**PROMPT:** In the entries that follow, copy exactly each line from the first through the line with "- Новости СМИ2".

--*--

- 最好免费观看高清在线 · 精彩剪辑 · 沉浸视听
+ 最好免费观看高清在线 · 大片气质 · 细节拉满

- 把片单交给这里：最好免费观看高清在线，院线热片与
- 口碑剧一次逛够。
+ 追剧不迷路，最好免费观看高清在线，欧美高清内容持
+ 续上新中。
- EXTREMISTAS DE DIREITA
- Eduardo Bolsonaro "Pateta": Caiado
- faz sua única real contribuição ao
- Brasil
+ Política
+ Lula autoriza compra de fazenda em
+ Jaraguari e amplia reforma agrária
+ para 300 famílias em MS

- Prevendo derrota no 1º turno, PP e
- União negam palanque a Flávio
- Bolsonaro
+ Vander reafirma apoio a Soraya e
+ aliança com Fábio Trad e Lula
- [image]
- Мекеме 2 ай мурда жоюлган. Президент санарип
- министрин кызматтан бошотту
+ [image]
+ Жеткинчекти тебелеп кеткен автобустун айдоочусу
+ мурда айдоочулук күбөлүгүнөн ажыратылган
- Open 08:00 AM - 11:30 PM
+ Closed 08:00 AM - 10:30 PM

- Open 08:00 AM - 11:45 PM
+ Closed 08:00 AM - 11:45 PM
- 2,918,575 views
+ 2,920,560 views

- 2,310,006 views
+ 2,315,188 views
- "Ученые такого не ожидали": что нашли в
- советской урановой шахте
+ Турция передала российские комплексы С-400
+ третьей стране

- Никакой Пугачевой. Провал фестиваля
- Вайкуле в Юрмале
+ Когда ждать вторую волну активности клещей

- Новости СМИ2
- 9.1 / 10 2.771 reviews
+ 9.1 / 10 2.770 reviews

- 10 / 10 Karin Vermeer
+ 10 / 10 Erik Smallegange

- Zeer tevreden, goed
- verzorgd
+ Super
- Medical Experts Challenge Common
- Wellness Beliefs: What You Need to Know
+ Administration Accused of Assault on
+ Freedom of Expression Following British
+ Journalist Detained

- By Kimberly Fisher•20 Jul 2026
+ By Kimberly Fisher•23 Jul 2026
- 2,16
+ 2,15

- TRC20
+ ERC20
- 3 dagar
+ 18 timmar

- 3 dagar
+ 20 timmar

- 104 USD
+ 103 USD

--*--

**SOLUTION:**
- 最好免费观看高清在线 · 精彩剪辑 · 沉浸视听
+ 最好免费观看高清在线 · 大片气质 · 细节拉满

- 把片单交给这里：最好免费观看高清在线，院线热片与
- 口碑剧一次逛够。
+ 追剧不迷路，最好免费观看高清在线，欧美高清内容持
+ 续上新中。
- EXTREMISTAS DE DIREITA
- Eduardo Bolsonaro "Pateta": Caiado
- faz sua única real contribuição ao
- Brasil
+ Política
+ Lula autoriza compra de fazenda em
+ Jaraguari e amplia reforma agrária
+ para 300 famílias em MS

- Prevendo derrota no 1º turno, PP e
- União negam palanque a Flávio
- Bolsonaro
+ Vander reafirma apoio a Soraya e
+ aliança com Fábio Trad e Lula
- [image]
- Мекеме 2 ай мурда жоюлган. Президент санарип
- министрин кызматтан бошотту
+ [image]
+ Жеткинчекти тебелеп кеткен автобустун айдоочусу
+ мурда айдоочулук күбөлүгүнөн ажыратылган
- Open 08:00 AM - 11:30 PM
+ Closed 08:00 AM - 10:30 PM

- Open 08:00 AM - 11:45 PM
+ Closed 08:00 AM - 11:45 PM
- 2,918,575 views
+ 2,920,560 views

- 2,310,006 views
+ 2,315,188 views
- "Ученые такого не ожидали": что нашли в
- советской урановой шахте
+ Турция передала российские комплексы С-400
+ третьей стране

- Никакой Пугачевой. Провал фестиваля
- Вайкуле в Юрмале
+ Когда ждать вторую волну активности клещей

- Новости СМИ2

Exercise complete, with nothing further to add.